- WORK TO BE COMPLETED -
Each line holding the string "path" is to be copied from the data.

Top of DATASET ENTRIES

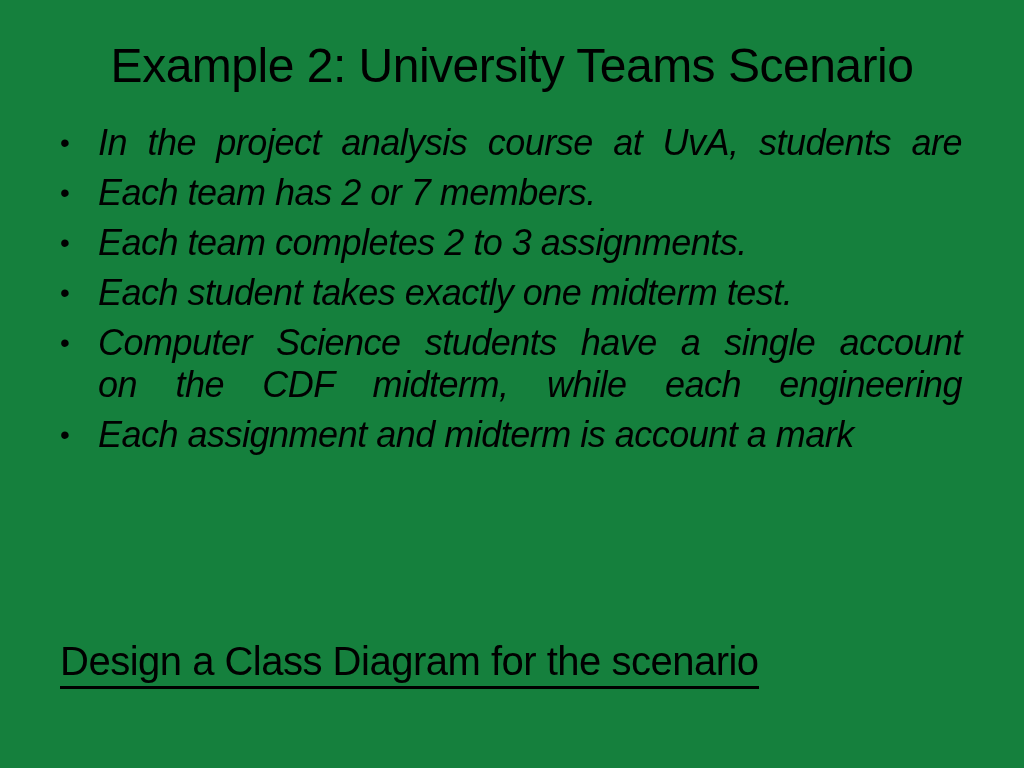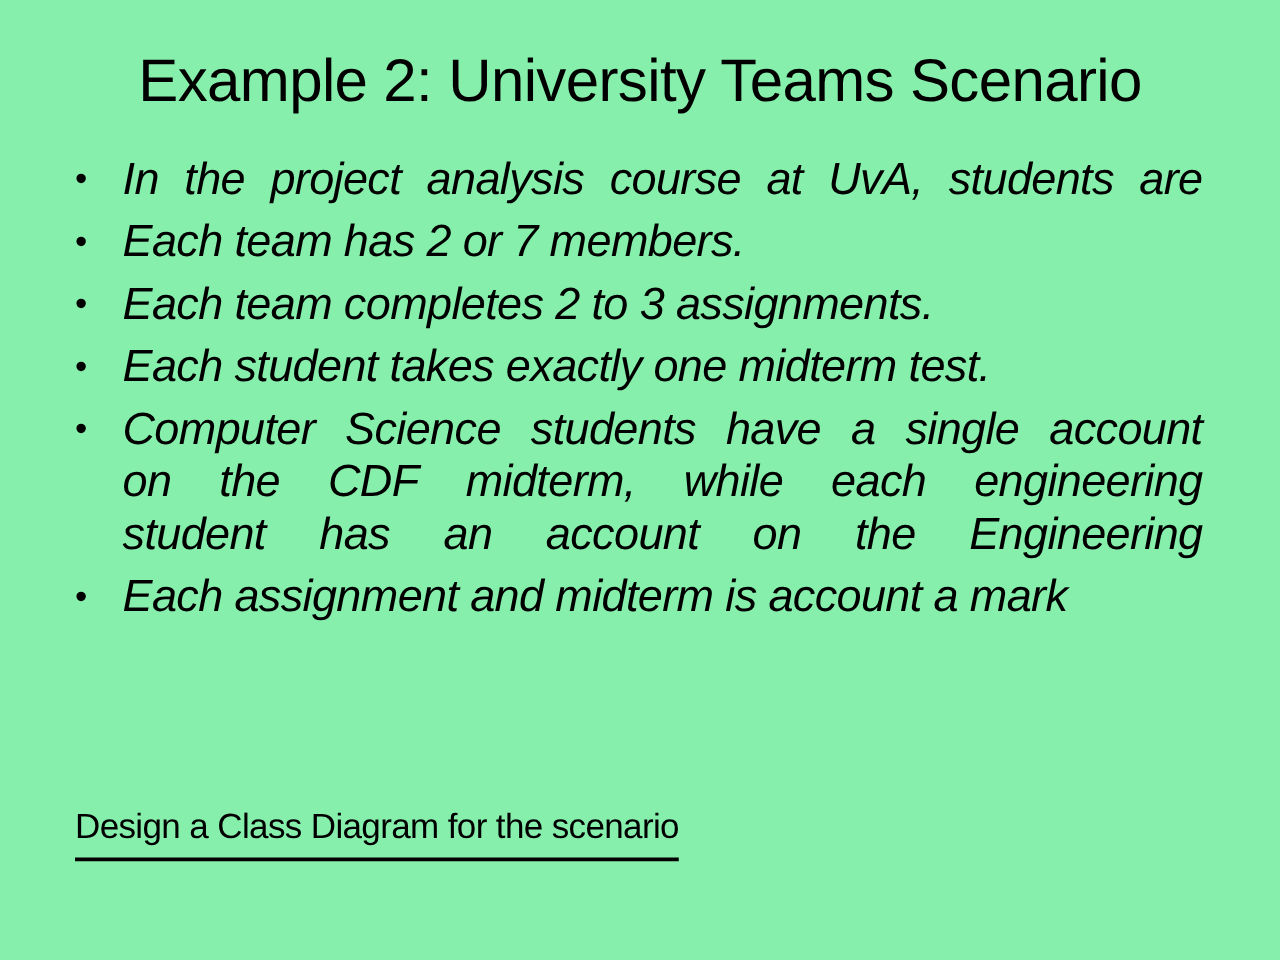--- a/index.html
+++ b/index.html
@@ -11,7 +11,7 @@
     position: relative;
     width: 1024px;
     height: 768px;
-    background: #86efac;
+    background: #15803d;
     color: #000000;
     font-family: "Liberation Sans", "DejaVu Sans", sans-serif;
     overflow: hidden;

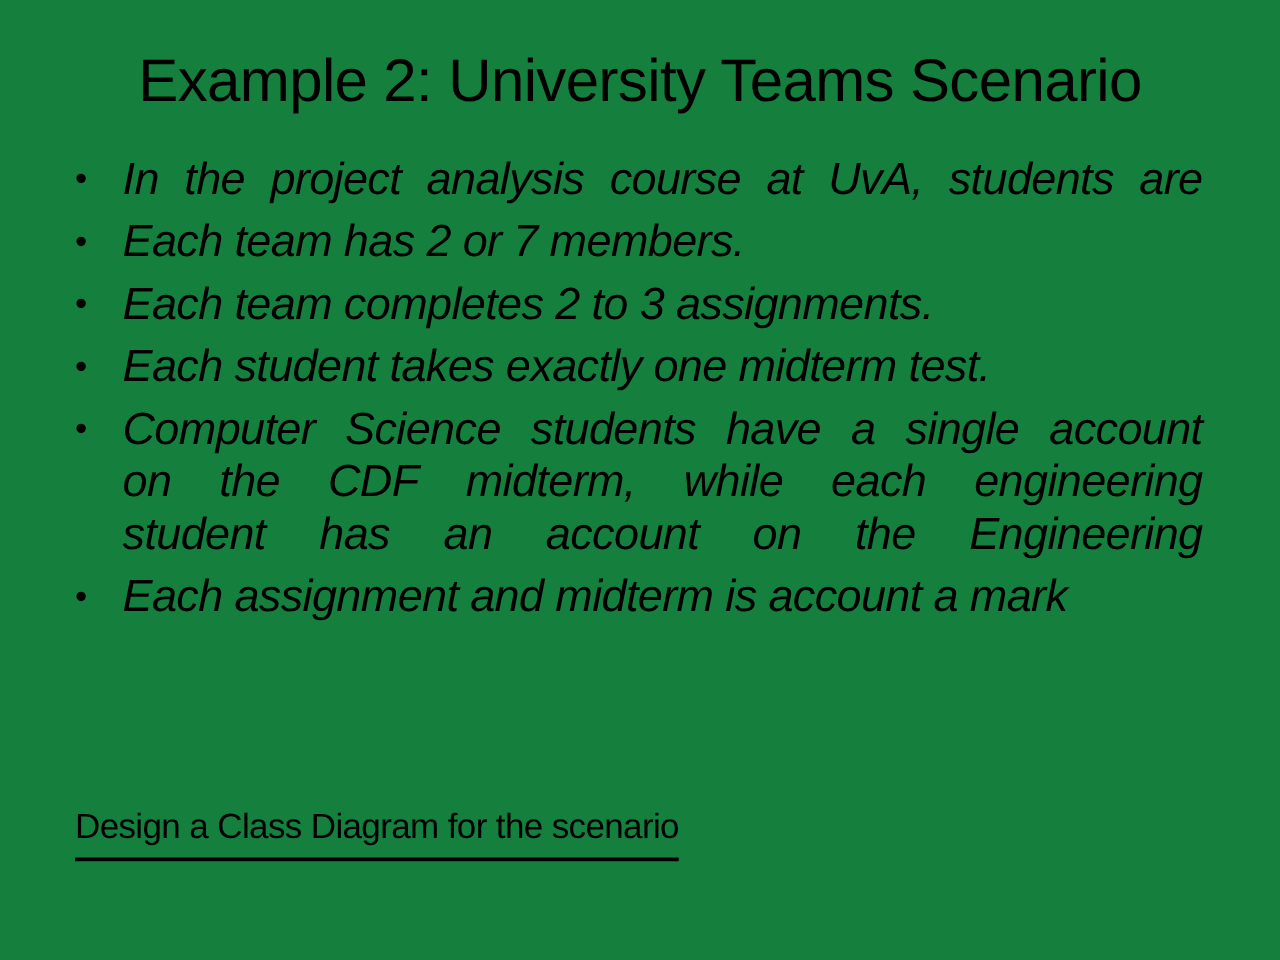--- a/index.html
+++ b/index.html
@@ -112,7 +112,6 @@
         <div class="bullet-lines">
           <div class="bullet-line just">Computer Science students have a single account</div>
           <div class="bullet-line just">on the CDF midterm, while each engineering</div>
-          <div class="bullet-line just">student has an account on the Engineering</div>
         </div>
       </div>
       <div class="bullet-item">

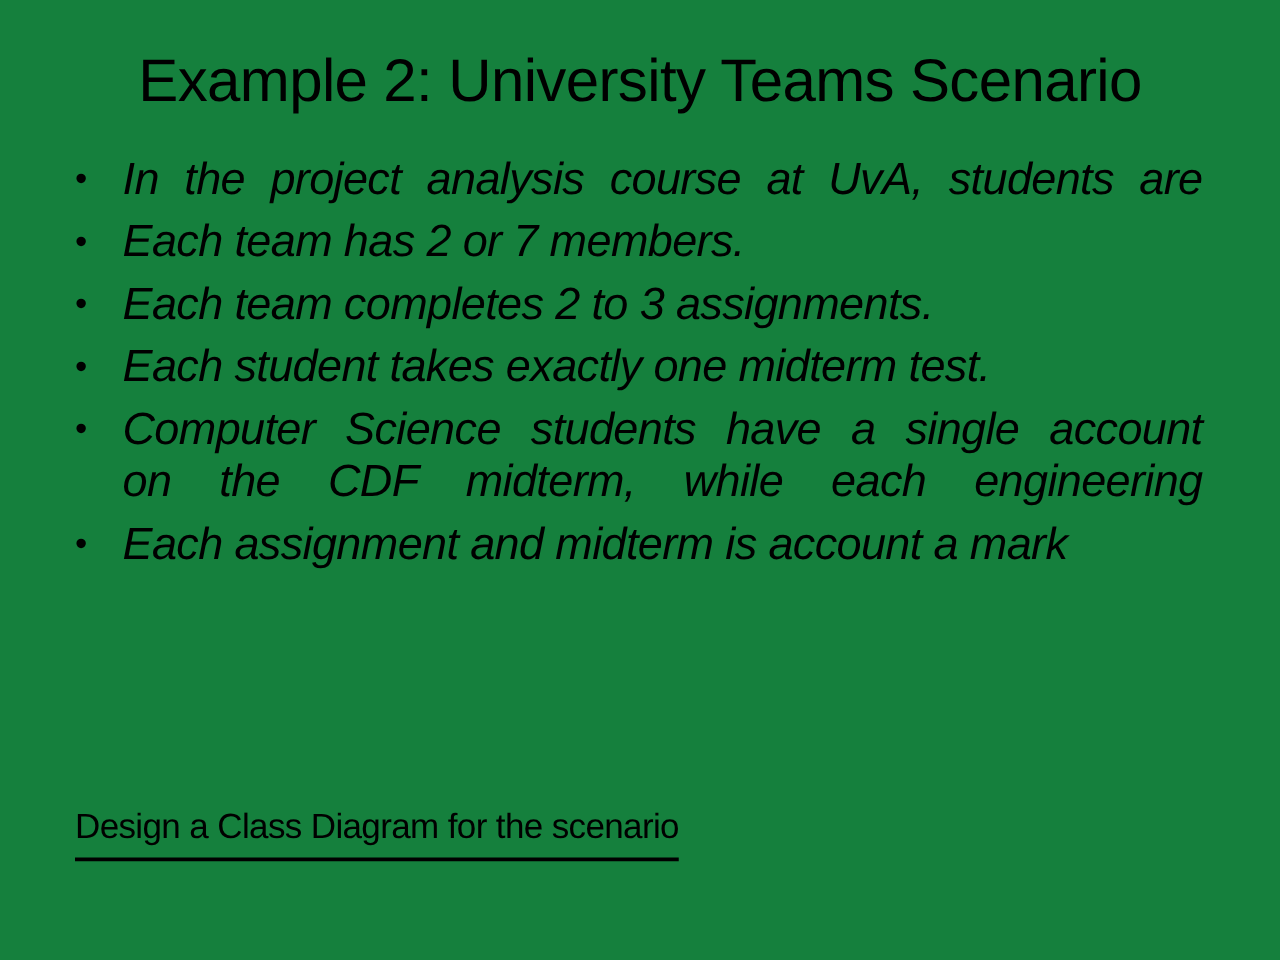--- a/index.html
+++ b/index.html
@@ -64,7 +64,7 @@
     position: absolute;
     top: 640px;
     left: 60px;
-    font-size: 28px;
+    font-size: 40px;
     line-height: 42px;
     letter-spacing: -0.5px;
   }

Bottom of DATASET ENTRIES
Top of DATASET ENTRIES

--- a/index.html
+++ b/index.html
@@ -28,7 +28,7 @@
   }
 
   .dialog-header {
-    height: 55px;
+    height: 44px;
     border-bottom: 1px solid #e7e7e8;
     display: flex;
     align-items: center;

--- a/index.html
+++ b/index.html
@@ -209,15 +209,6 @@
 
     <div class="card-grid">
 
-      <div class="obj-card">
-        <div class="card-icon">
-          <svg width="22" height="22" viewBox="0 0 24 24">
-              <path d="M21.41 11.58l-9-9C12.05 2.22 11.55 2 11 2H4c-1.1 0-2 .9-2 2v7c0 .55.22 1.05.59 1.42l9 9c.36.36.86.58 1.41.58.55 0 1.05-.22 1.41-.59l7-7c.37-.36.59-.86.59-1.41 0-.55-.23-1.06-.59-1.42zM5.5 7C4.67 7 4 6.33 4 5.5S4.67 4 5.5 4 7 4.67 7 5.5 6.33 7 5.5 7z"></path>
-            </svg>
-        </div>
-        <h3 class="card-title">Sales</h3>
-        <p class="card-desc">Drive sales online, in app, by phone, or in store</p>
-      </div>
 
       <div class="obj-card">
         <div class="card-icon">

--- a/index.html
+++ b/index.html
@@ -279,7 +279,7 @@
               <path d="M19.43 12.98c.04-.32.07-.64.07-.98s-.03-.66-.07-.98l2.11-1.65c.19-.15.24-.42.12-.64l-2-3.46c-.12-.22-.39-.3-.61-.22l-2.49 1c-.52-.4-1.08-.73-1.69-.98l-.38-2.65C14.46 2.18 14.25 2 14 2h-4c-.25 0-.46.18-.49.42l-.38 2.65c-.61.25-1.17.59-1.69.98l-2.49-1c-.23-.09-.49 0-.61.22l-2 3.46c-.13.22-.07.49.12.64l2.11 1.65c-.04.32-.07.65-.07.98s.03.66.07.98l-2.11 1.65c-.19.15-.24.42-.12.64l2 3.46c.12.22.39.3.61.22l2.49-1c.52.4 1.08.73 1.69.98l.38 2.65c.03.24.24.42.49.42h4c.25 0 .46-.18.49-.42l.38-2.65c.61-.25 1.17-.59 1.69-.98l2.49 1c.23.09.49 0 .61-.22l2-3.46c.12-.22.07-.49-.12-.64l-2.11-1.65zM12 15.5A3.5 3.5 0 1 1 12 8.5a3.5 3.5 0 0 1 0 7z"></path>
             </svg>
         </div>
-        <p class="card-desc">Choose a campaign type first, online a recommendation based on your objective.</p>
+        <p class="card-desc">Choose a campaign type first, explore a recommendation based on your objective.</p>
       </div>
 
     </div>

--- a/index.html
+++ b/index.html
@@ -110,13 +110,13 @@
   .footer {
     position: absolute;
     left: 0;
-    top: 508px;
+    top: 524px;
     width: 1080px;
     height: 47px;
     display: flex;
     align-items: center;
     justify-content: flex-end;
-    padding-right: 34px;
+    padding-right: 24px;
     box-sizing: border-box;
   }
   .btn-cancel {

Bottom of DATASET ENTRIES

- OUTPUT OF THE TASK -
-              <path d="M21.41 11.58l-9-9C12.05 2.22 11.55 2 11 2H4c-1.1 0-2 .9-2 2v7c0 .55.22 1.05.59 1.42l9 9c.36.36.86.58 1.41.58.55 0 1.05-.22 1.41-.59l7-7c.37-.36.59-.86.59-1.41 0-.55-.23-1.06-.59-1.42zM5.5 7C4.67 7 4 6.33 4 5.5S4.67 4 5.5 4 7 4.67 7 5.5 6.33 7 5.5 7z"></path>
               <path d="M19.43 12.98c.04-.32.07-.64.07-.98s-.03-.66-.07-.98l2.11-1.65c.19-.15.24-.42.12-.64l-2-3.46c-.12-.22-.39-.3-.61-.22l-2.49 1c-.52-.4-1.08-.73-1.69-.98l-.38-2.65C14.46 2.18 14.25 2 14 2h-4c-.25 0-.46.18-.49.42l-.38 2.65c-.61.25-1.17.59-1.69.98l-2.49-1c-.23-.09-.49 0-.61.22l-2 3.46c-.13.22-.07.49.12.64l2.11 1.65c-.04.32-.07.65-.07.98s.03.66.07.98l-2.11 1.65c-.19.15-.24.42-.12.64l2 3.46c.12.22.39.3.61.22l2.49-1c.52.4 1.08.73 1.69.98l.38 2.65c.03.24.24.42.49.42h4c.25 0 .46-.18.49-.42l.38-2.65c.61-.25 1.17-.59 1.69-.98l2.49 1c.23.09.49 0 .61-.22l2-3.46c.12-.22.07-.49-.12-.64l-2.11-1.65zM12 15.5A3.5 3.5 0 1 1 12 8.5a3.5 3.5 0 0 1 0 7z"></path>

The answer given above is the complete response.